We'd made all the right choices for our kids, making sure that we'd each be seeing them as much as possible and that we'd do our best by our kids.
That included celebrating the holidays.
I know a lot of people who separate and decide to do everything separately. Two Christmases. Two Thanksgivings. Two Bastille Days. Okay, maybe not EVERYONE celebrates Bastille Day, but it's the day before my birthday, so I like to pretend to be French once a year. Either way, you get my point. Most people keep the separation thing pretty, well, separate.
While I dig it and understand why, it's not really my style and we're going to move ahead like we always have. It's new traditions all around.
Since we're fairly new at this separation thing, I wasn't sure how Christmas would play out. My family is pretty big on traditions -- in fact, if we tried to serve anything but ham (which I loathe) for Christmas dinner, there would be a revolution. It's what we DO, you see. That's what we eat! Like it or not!

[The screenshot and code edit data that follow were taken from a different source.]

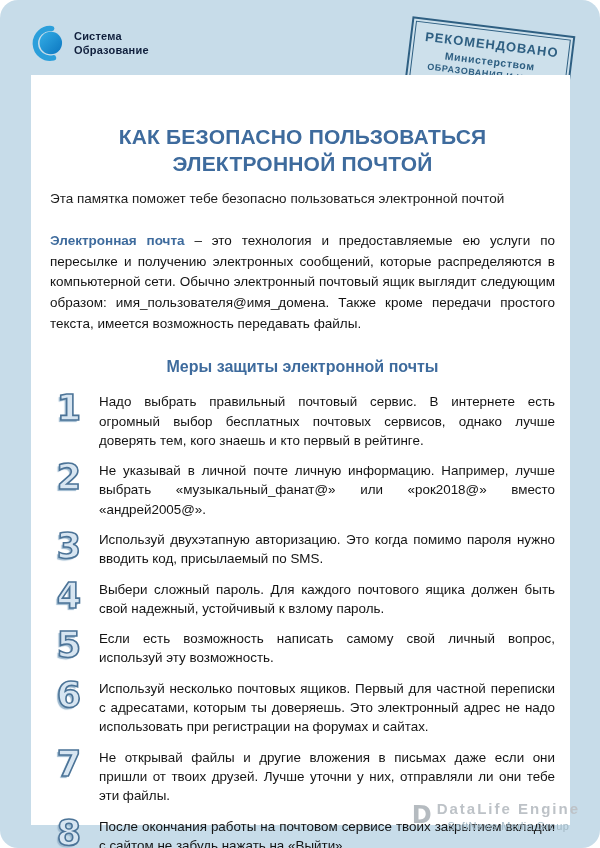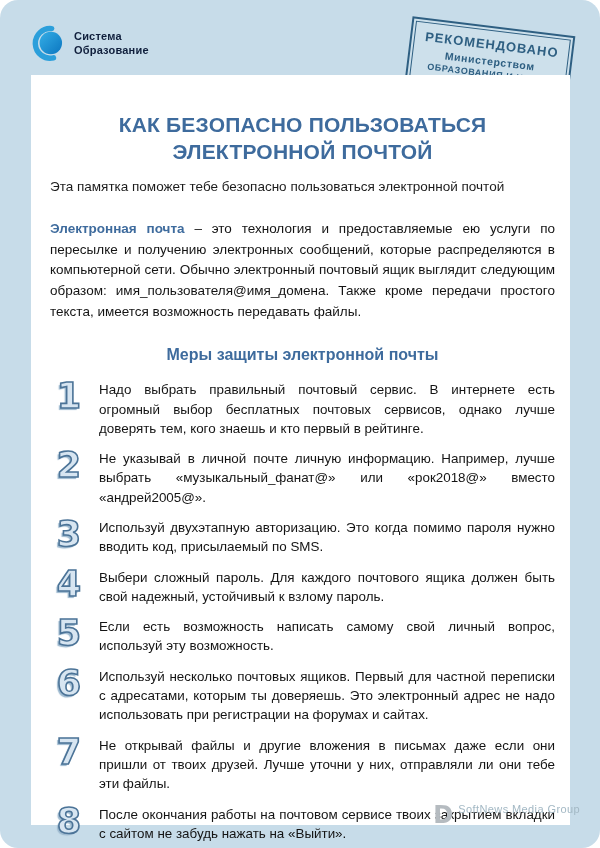--- a/index.html
+++ b/index.html
@@ -24,7 +24,7 @@
   .stamp-l3{font-size:9px;font-weight:bold;margin-top:2px;letter-spacing:.6px;text-transform:uppercase;}
 
   
-  .title{margin-top:0;text-align:center;color:#3e6b9d;font-weight:bold;
+  .title{margin-top:12px;text-align:center;color:#3e6b9d;font-weight:bold;
          font-size:21px;line-height:1.3;letter-spacing:.2px;}
   .subtitle{margin-top:13px;font-size:13.5px;color:#1c1c1c;}
 

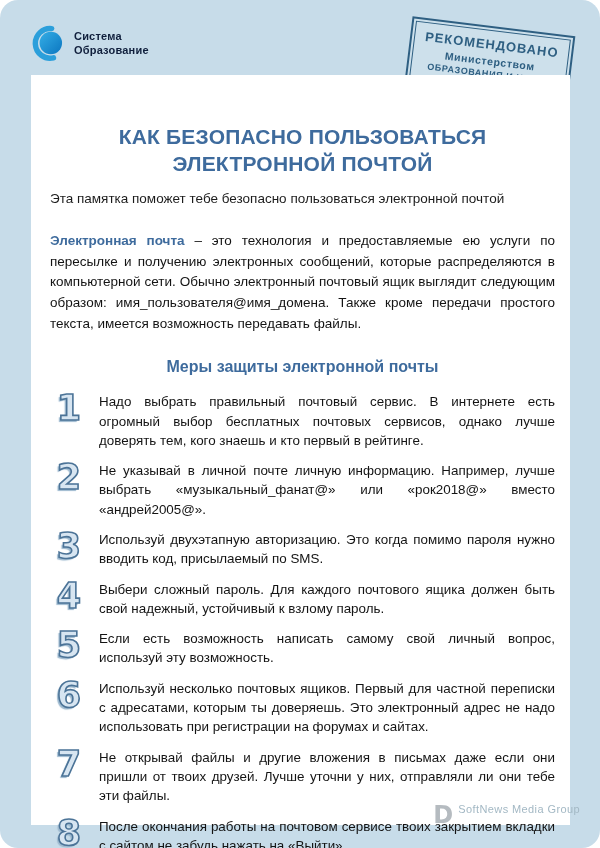--- a/index.html
+++ b/index.html
@@ -145,6 +145,7 @@
   <div class="watermark">
     <div class="wm-icon">D</div>
     <div>
+      <div class="wm-brand">DataLife Engine</div>
       <div class="wm-sub">SoftNews Media Group</div>
     </div>
   </div>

THE TRADITIONS MUST GO ON!
I'm a... bit more flexible than the rest of my family when it comes to this sort of stuff, but even I wear a YOU'RE NUMBER ONE finger for traditions. So I was a bit worried about this whole "holiday" thing.

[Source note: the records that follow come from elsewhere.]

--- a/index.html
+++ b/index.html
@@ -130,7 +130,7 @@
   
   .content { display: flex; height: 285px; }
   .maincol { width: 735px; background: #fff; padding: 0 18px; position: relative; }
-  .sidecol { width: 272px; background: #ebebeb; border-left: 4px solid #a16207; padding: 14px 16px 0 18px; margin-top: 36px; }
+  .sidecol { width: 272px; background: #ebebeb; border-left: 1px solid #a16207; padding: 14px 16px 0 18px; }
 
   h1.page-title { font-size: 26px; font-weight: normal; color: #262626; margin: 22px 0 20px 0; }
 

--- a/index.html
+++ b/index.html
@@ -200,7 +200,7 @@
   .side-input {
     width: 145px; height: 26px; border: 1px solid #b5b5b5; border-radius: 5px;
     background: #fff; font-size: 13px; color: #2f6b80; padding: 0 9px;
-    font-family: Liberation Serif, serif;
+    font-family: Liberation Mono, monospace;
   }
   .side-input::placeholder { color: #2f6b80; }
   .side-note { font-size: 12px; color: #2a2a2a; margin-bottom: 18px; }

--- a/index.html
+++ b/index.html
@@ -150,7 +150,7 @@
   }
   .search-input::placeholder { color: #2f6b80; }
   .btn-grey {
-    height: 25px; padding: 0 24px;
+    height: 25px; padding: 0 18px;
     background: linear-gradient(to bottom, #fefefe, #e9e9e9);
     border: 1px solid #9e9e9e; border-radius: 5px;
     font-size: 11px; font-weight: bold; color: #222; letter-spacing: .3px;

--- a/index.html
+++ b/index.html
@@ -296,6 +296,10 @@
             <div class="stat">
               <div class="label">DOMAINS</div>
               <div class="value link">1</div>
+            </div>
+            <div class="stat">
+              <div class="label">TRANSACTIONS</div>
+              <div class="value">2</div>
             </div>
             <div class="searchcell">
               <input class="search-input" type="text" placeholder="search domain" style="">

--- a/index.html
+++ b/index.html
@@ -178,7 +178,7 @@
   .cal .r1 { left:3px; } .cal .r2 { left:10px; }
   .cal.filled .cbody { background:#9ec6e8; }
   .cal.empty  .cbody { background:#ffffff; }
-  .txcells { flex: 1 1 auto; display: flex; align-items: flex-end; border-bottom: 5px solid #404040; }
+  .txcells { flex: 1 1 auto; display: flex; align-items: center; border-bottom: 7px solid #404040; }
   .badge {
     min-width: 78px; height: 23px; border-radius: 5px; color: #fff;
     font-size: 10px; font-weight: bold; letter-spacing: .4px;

Until we decided to do what we'd done for Thanksgiving: celebrate it alllllll together. And while this would normally elicit a random Partridge Family song from me, I'm pretty excitable about it.
We'll start on Christmas Eve -- the holiday we NEVER knew what to do with -- at my husband's house to celebrate with his family so that I can be there to watch the kids squee and yell and not have to worry about the mess they're making because it's not my house!
The kids will all sleep there and come over here on Christmas morning to eat delicious... something (cooking is something I don't do, but I can make a mean batch of pancakes) and open the gifts I'd managed to buy AHEAD of time, rather than running out to Walgreen's on Christmas Eve and buying the kids all soap and ibuprofen.
Then it's off to my parents to open MORE presents (for the kids) and eat the festive Christmas ham that like one member of my family actually enjoys. But... TRADITIONS! WE MUST HAVE OUR TRADITIONS!
I don't know how it will all unfold. I don't know if there will be weirdness or not. I can't predict how, on a scale of one to a pap smear, comfortable I'll be, but I'm more than happy that this Christmas won't be a divided one. That we've managed to work through our differences and form a new normal.
And while some days, it feels as though I'm barely surviving this new normal, most days, I know that we're all going to be just fine.